El sazonado, aunque se empleó –y se emplea hoy– para otros estofados y arroces, ha estado más arraigado a la culinaria de las habichuelas. Sin él no se cumplen expectativas sensoriales y fisiológicas muy afincadas. El sofrito  es el mejor ejemplo del bricolage culinario que rubrica nuestra cocina mestiza, realizado por las poblaciones que a la larga dieron figura a la sociedad puertorriqueña[5]. Todo a partir de la experimentación de guisanderos con diversos alimentos, memorias y estrategias de supervivencia..

 La forma en que los productos y los ingredientes se organizan y se combinan para hacer un buen arroz y habichuelas  es tan difícil como tan difícil creen los comentaristas que su argumento es.  ¿Por qué  insinúan ese cambio de significados? Me atrevo a decir que esto se debe  a una suerte de lenguaje construido sobre un cosmopolitismo gastronómico clasista, o cuando menos, sobre un  fudieismo académico ignorante y fronterizo.
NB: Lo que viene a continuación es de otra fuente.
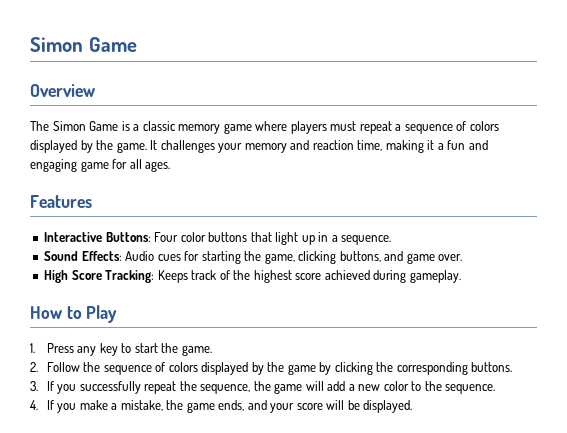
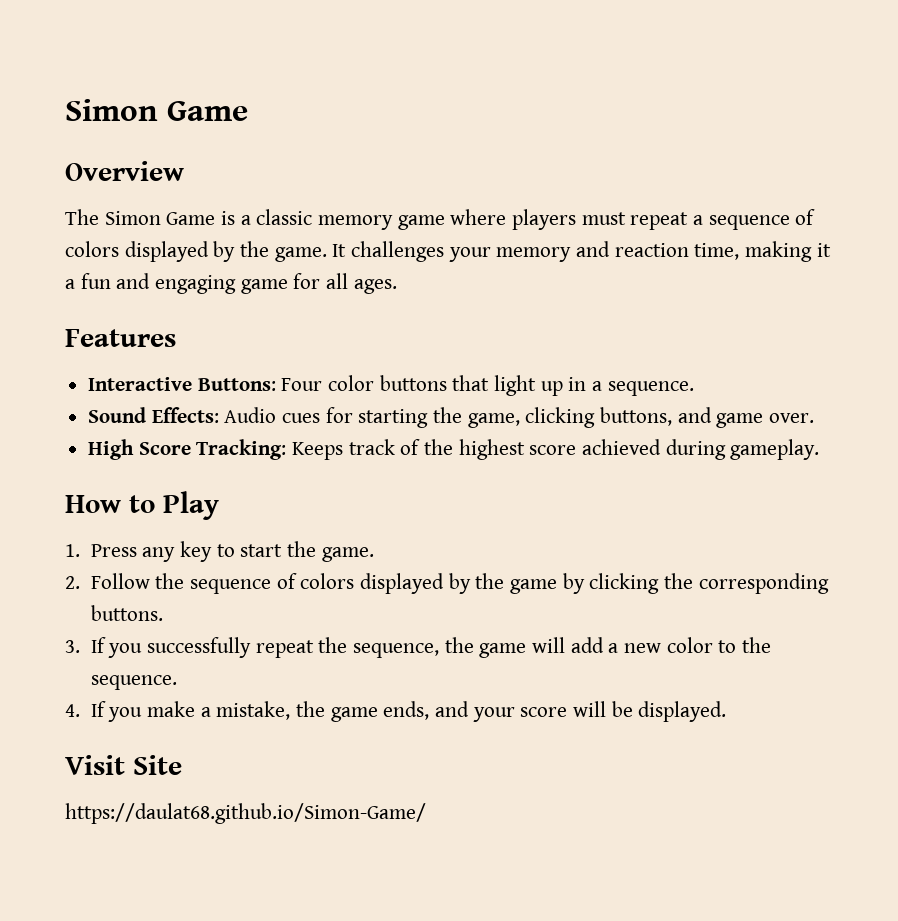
+ Visit Site
+ https://daulat68.github.io/Simon-Game/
Después de todo,  muchos de los argumentos de estos comentaristas son tan malos- o peores -que un mal cocinado arroz y habichuelas.


[1] Aurelio Tanodi (compilador) Documentos de la Real Hacienda de Puerto Rico, Río Piedras, Centro de Investigaciones Históricas de la Universidad de Puerto Rico, 1971, II vols., vol. I, pp. 212, 241, 263, 264, 271.

[2] Tadeusz Lewicki, West African Food in the Middle Ages According to Arabic Sources, Cambridge University Press, 1974, 261 pp., pp. 22-24; y Judith CARNEY, “The Role of African Rice and Slaves in the History of Rice Cultivation in the Americas”; en: Human Ecology, vol. 26, nº 4, 1998, pp. 525-545, p. 527.

[3] Darío Ormaechea , “Memoria acerca de la agricultura, el comercio y las rentas internas de la isla de Puerto Rico”, 1847: en: Cayetano Coll y Toste, Boletín Histórico de Puerto Rico,  Tipografía Cantero Fernández, 1914,-1927, 14 vols. vol. 2, pp. 226 pssm.

[4] Paul W. Sherman y Jennifer Billing,“Darwinian Gastronomy: Why We Use Spices”; en: BioScience, vol. 49, núm. 6, junio de 1999, pp. 453-463. Lo que comúnmente se nombra especias en los recetarios (sazonadores, condimentos y hierbas frescas),  contienen fitoquímicos, es decir, compuestos secundarios que evolucionaron en las especias y las hierbas para auto defenderse de insectos, hongos, patógenos y bacterias. Ellos actúan, una vez empleados en los alimentos, como protectores antimicrobianos, pues muchos de ellos son termoestables. En efecto, los microbiólogos que realizaron la investigación citada sometieron a estudios de laboratorio a treinta especias para determinar su grado de actividad inhibidora y de propiedades antimicrobianas. Encontraron que todas tenían una concentración fitoquímica que podía matar o inhibir al menos 25% de las bacterias a que fueron sometidas, y que quince de ellas podían actuar sobre 75% de las bacterias. Interesantemente encontraron que el ajo, la cebolla, el orégano  y el culantro inhibieron o neutralizaron todas las bacterias a que fueron sometidos.

[5] Sydney Mintz, Tasting Food, Tasting Freedom: Excursions into Eating, Culture and the Past, Boston, Beacon Press, 1996,      149 pp., p. 40.